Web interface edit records
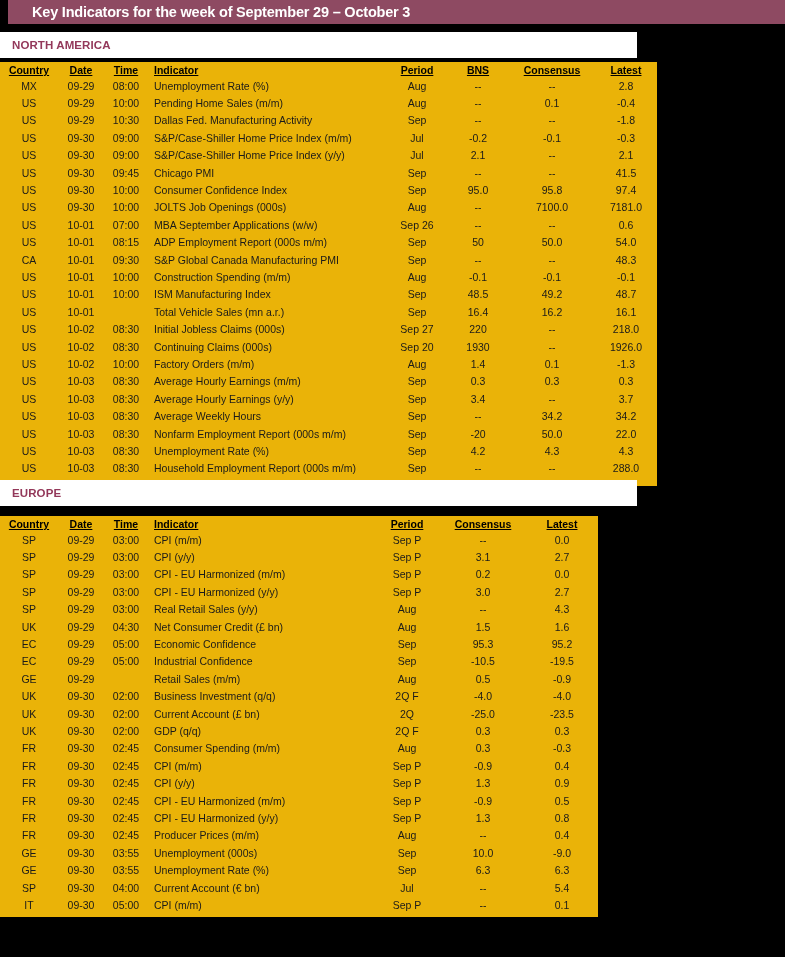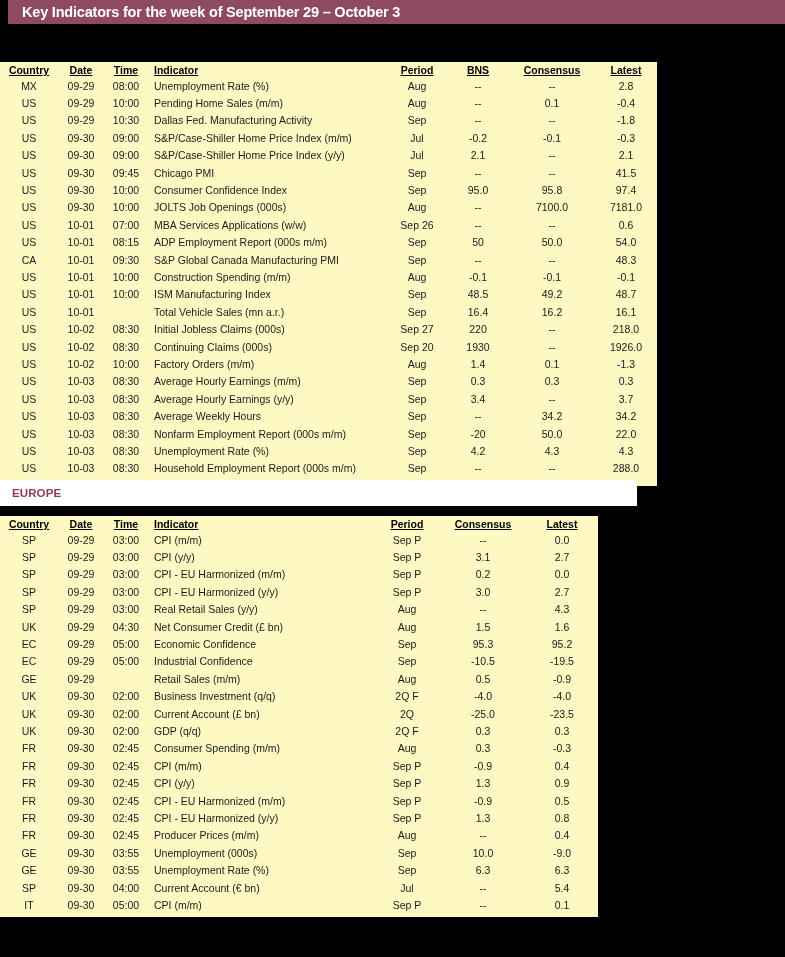--- a/index.html
+++ b/index.html
@@ -36,7 +36,7 @@
     font-size: 14.5px;
     font-weight: bold;
     letter-spacing: -0.2px;
-    padding-left: 14px;
+    padding-left: 24px;
     white-space: nowrap;
   }
 

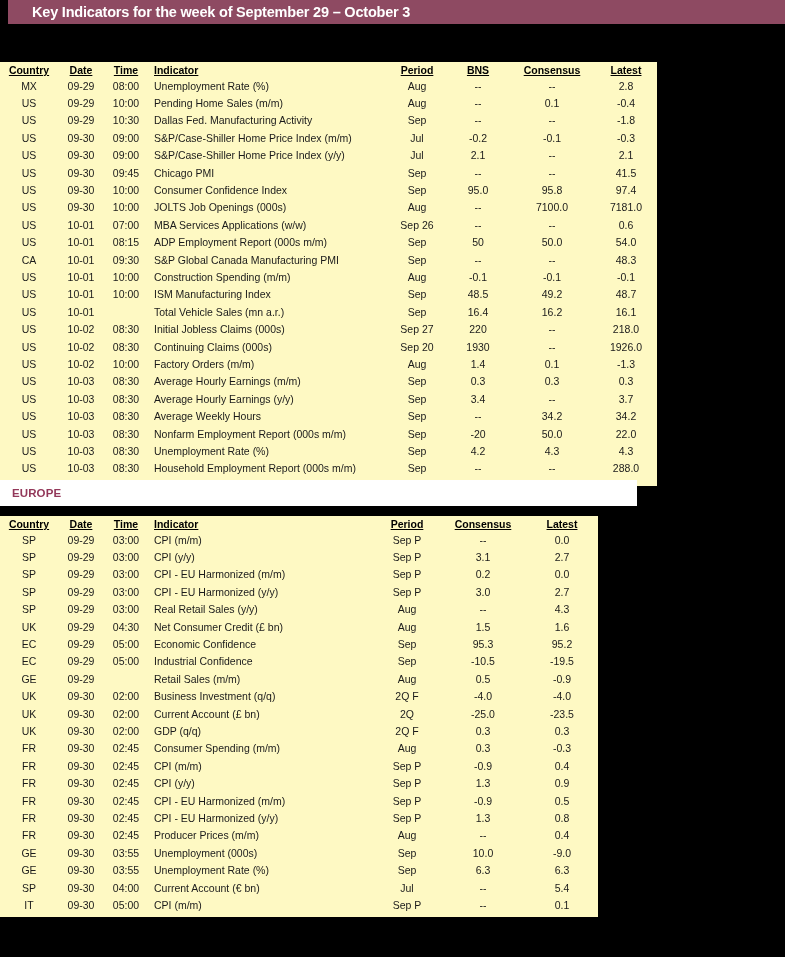--- a/index.html
+++ b/index.html
@@ -120,6 +120,9 @@
     <span class="title-text">Key Indicators for the week of September 29 – October 3</span>
   </div>
 
+  <div class="section-band" id="band-na" style="top:32px; width:637px; height:26px;">
+    <span class="section-text">NORTH AMERICA</span>
+  </div>
 
   <div class="table-panel" id="panel-na" style="top:62px; width:657px; height:424px;">
     <table class="ind na">

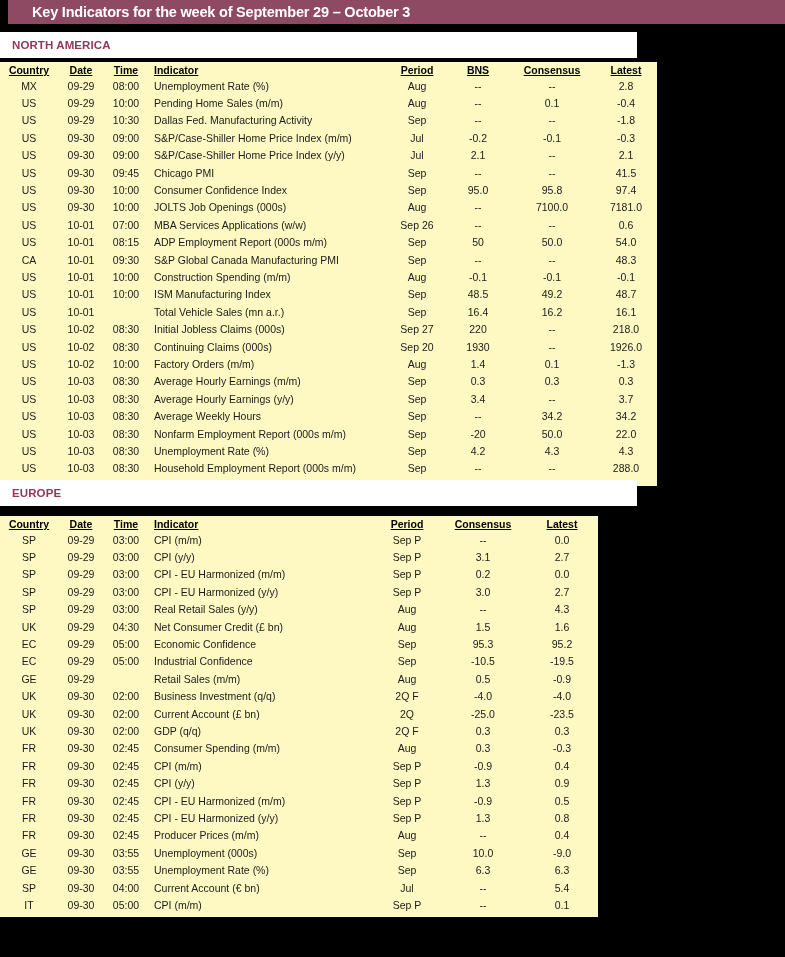--- a/index.html
+++ b/index.html
@@ -61,7 +61,7 @@
   .table-panel {
     position: absolute;
     left: 0px;
-    background: #fef9c3;
+    background: #eab308;
     overflow: hidden;
   }
   table.ind {

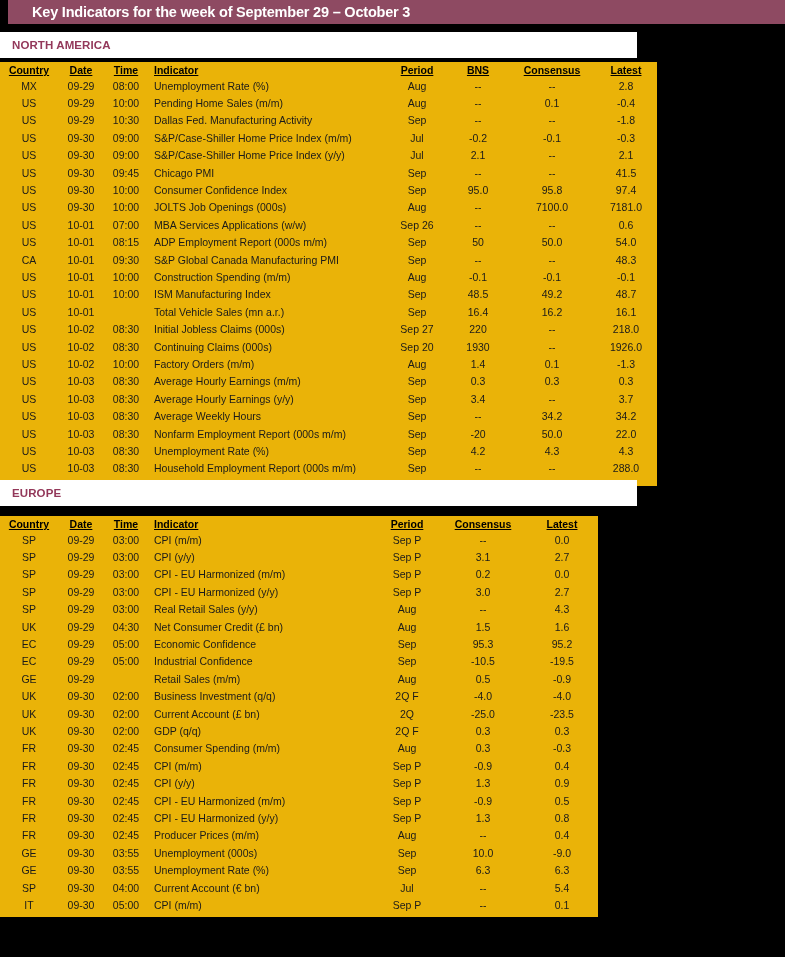--- a/index.html
+++ b/index.html
@@ -223,7 +223,7 @@
             <td class="c-country">US</td>
             <td class="c-date">10-01</td>
             <td class="c-time">07:00</td>
-            <td class="c-ind">MBA Services Applications (w/w)</td>
+            <td class="c-ind">MBA September Applications (w/w)</td>
             <td class="c-period">Sep 26</td>
             <td class="c-bns">--</td>
             <td class="c-cons">--</td>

- WHAT IS NEEDED
Give back the records word for word, without their pictures.

- TASK RESULT
--- a/index.html
+++ b/index.html
@@ -36,7 +36,7 @@
     font-size: 14.5px;
     font-weight: bold;
     letter-spacing: -0.2px;
-    padding-left: 14px;
+    padding-left: 24px;
     white-space: nowrap;
   }
 

--- a/index.html
+++ b/index.html
@@ -120,6 +120,9 @@
     <span class="title-text">Key Indicators for the week of September 29 – October 3</span>
   </div>
 
+  <div class="section-band" id="band-na" style="top:32px; width:637px; height:26px;">
+    <span class="section-text">NORTH AMERICA</span>
+  </div>
 
   <div class="table-panel" id="panel-na" style="top:62px; width:657px; height:424px;">
     <table class="ind na">

--- a/index.html
+++ b/index.html
@@ -61,7 +61,7 @@
   .table-panel {
     position: absolute;
     left: 0px;
-    background: #fef9c3;
+    background: #eab308;
     overflow: hidden;
   }
   table.ind {

--- a/index.html
+++ b/index.html
@@ -223,7 +223,7 @@
             <td class="c-country">US</td>
             <td class="c-date">10-01</td>
             <td class="c-time">07:00</td>
-            <td class="c-ind">MBA Services Applications (w/w)</td>
+            <td class="c-ind">MBA September Applications (w/w)</td>
             <td class="c-period">Sep 26</td>
             <td class="c-bns">--</td>
             <td class="c-cons">--</td>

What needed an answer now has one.